» WORK ITEM: Before writing anything, find the line that contains "ensure systems that collect, store, and organize data</span>", then retype the entries below exactly from their first line through that one, without pictures.

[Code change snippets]
>>>

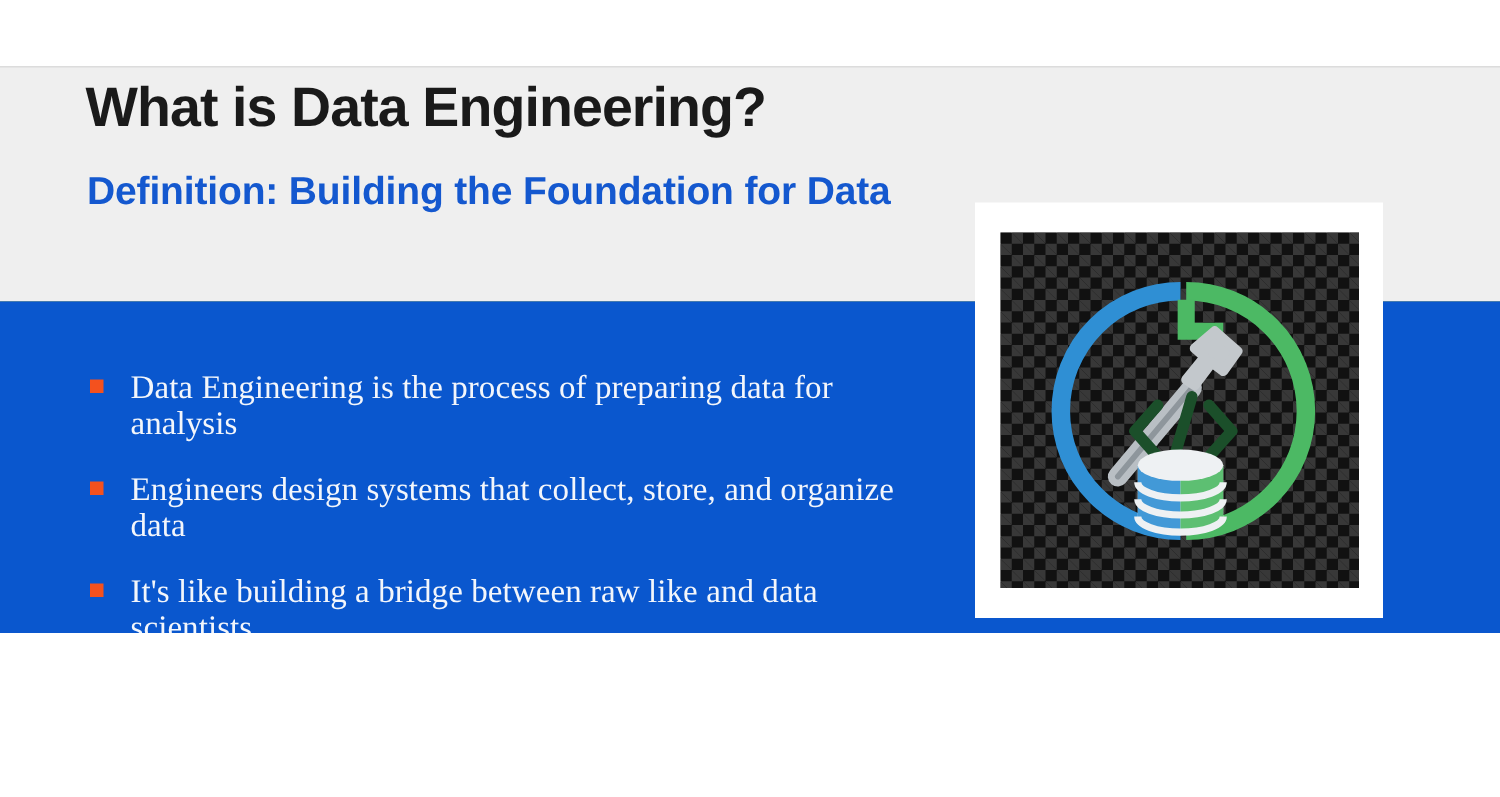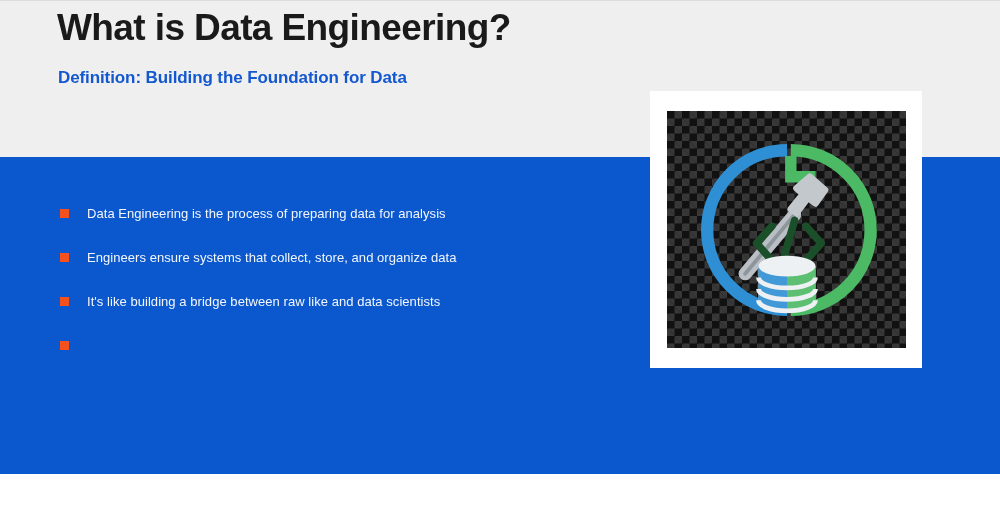--- a/index.html
+++ b/index.html
@@ -14,9 +14,10 @@
   .slide {
     position: relative;
     width: 1000px;
-    height: 474px;
+    height: 378px;
     overflow: hidden;
     background: #14532d;
+    margin-top: 44px;
   }
 
   

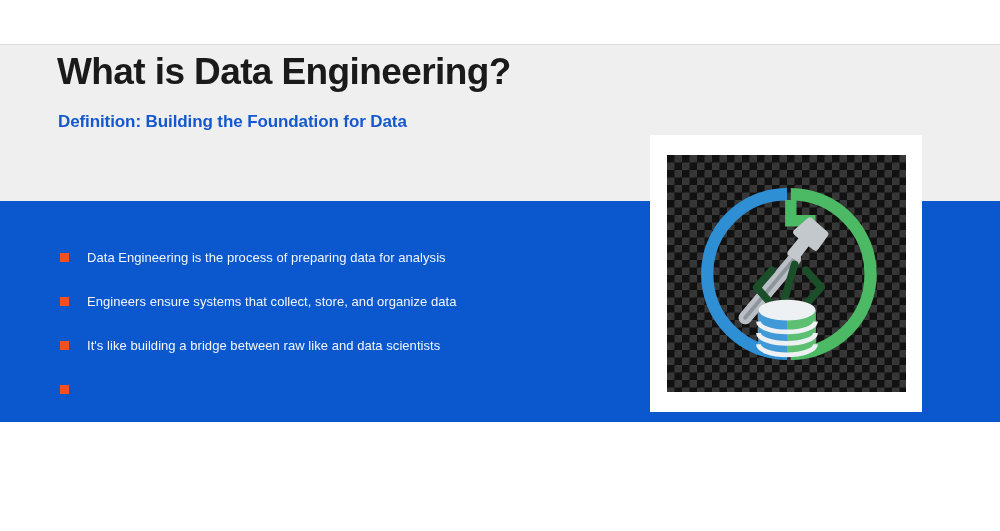--- a/index.html
+++ b/index.html
@@ -52,7 +52,7 @@
     top: 66px;
     margin: 0;
     font-family: "Liberation Sans", sans-serif;
-    font-size: 17px;
+    font-size: 26px;
     font-weight: bold;
     letter-spacing: -0.1px;
     color: #1458cf;

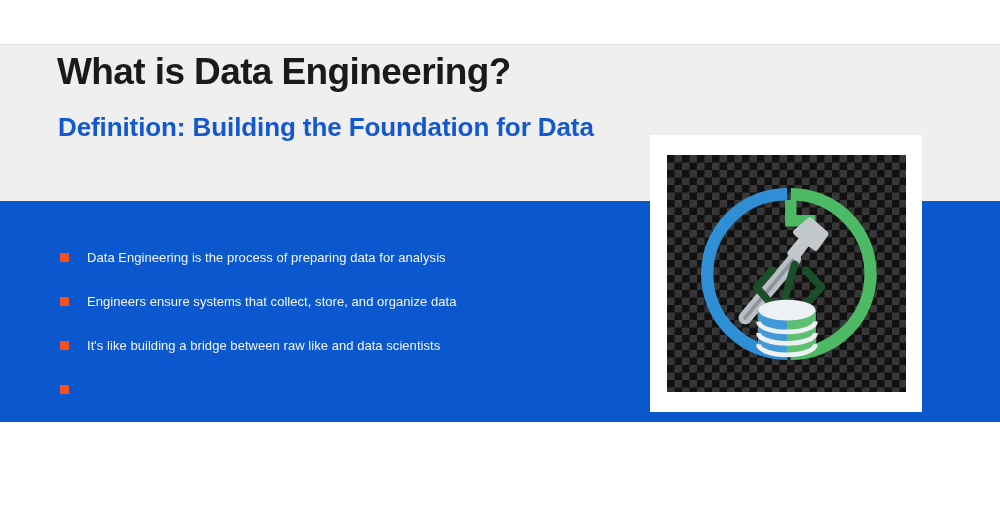--- a/index.html
+++ b/index.html
@@ -94,10 +94,11 @@
     position: relative;
     padding-left: 27px;
     margin-bottom: 20px;
-    font-size: 13px;
+    font-size: 22px;
     line-height: 24px;
     color: #f3f6fb;
     letter-spacing: 0.05px;
+    font-family: Liberation Serif, serif;
   }
 
   .bullet-marker {

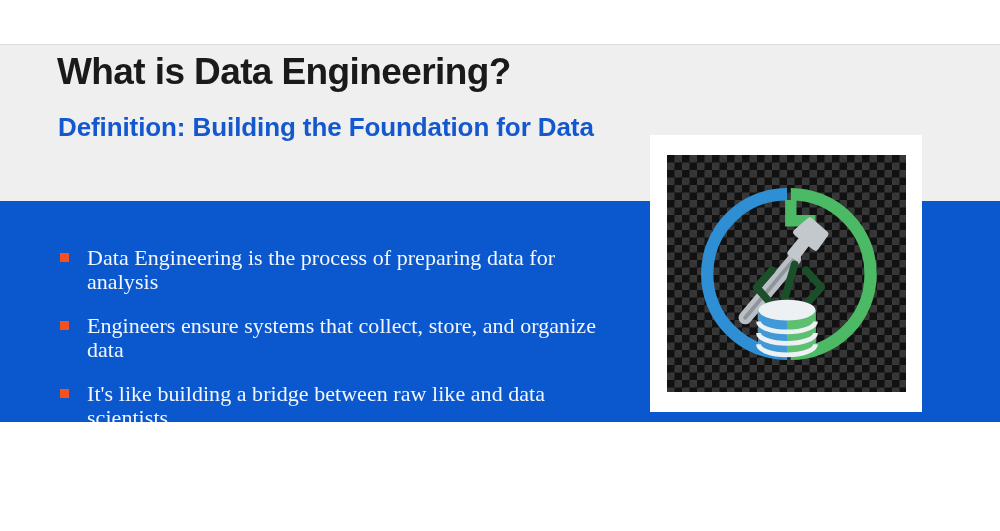--- a/index.html
+++ b/index.html
@@ -164,7 +164,7 @@
     </li>
     <li class="bullet-item">
       <span class="bullet-marker"></span>
-      <span>Engineers ensure systems that collect, store, and organize data</span>
+      <span>Engineers design systems that collect, store, and organize data</span>
     </li>
     <li class="bullet-item">
       <span class="bullet-marker"></span>

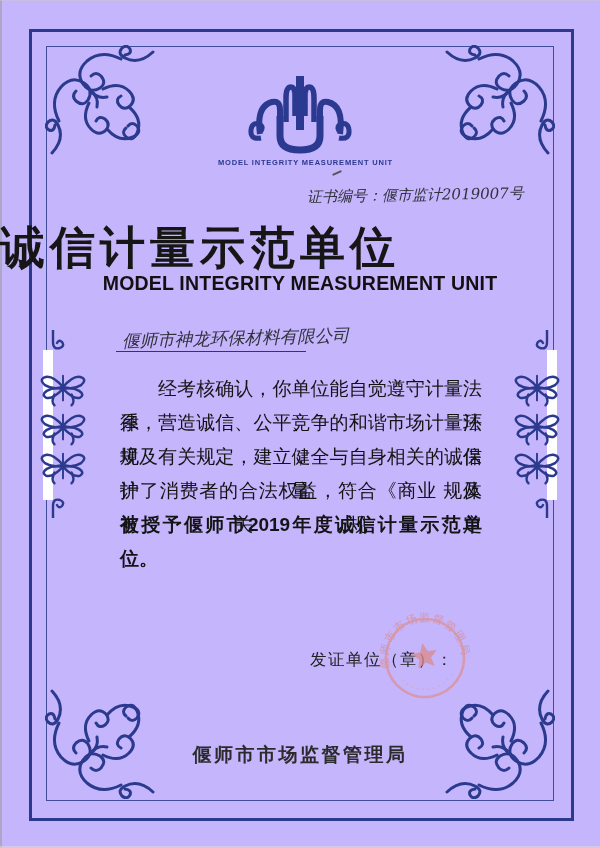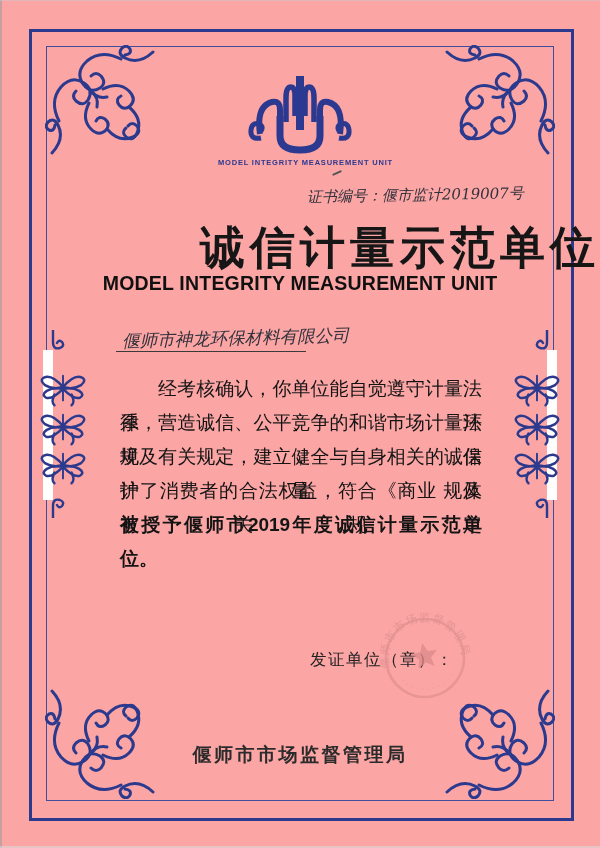--- a/index.html
+++ b/index.html
@@ -11,7 +11,7 @@
   html,body{margin:0;padding:0;background:#ffffff;}
   .page{
     position:relative;width:600px;height:848px;overflow:hidden;
-    background:#fca5a5;
+    background:#c4b5fd;
     font-family:"Liberation Sans", sans-serif;
   }
   

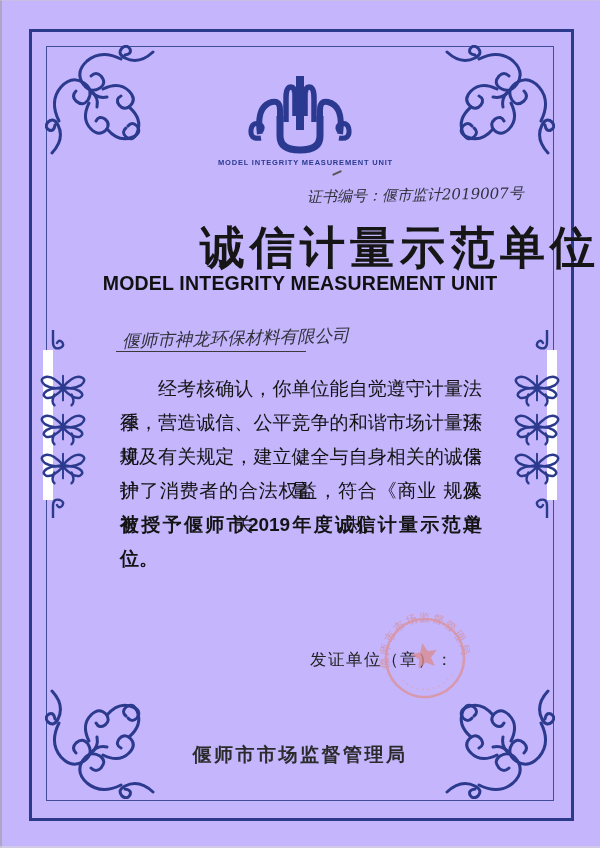--- a/index.html
+++ b/index.html
@@ -45,7 +45,7 @@
   .pen-mark{position:absolute;left:332px;top:172px;width:10px;height:2px;background:#555;transform:rotate(-25deg);border-radius:2px;}
 
   .title{
-    position:absolute;left:0;top:218px;width:600px;text-align:right;
+    position:absolute;left:0;top:218px;width:600px;text-align:left;
     font-family:Liberation Mono, monospace;font-weight:bold;font-size:45px;color:var(--ink);
     letter-spacing:5px;white-space:nowrap;
   }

<<<

» TASK OUTPUT:
--- a/index.html
+++ b/index.html
@@ -14,9 +14,10 @@
   .slide {
     position: relative;
     width: 1000px;
-    height: 474px;
+    height: 378px;
     overflow: hidden;
     background: #14532d;
+    margin-top: 44px;
   }
 
   

--- a/index.html
+++ b/index.html
@@ -52,7 +52,7 @@
     top: 66px;
     margin: 0;
     font-family: "Liberation Sans", sans-serif;
-    font-size: 17px;
+    font-size: 26px;
     font-weight: bold;
     letter-spacing: -0.1px;
     color: #1458cf;

--- a/index.html
+++ b/index.html
@@ -94,10 +94,11 @@
     position: relative;
     padding-left: 27px;
     margin-bottom: 20px;
-    font-size: 13px;
+    font-size: 22px;
     line-height: 24px;
     color: #f3f6fb;
     letter-spacing: 0.05px;
+    font-family: Liberation Serif, serif;
   }
 
   .bullet-marker {

--- a/index.html
+++ b/index.html
@@ -164,7 +164,7 @@
     </li>
     <li class="bullet-item">
       <span class="bullet-marker"></span>
-      <span>Engineers ensure systems that collect, store, and organize data</span>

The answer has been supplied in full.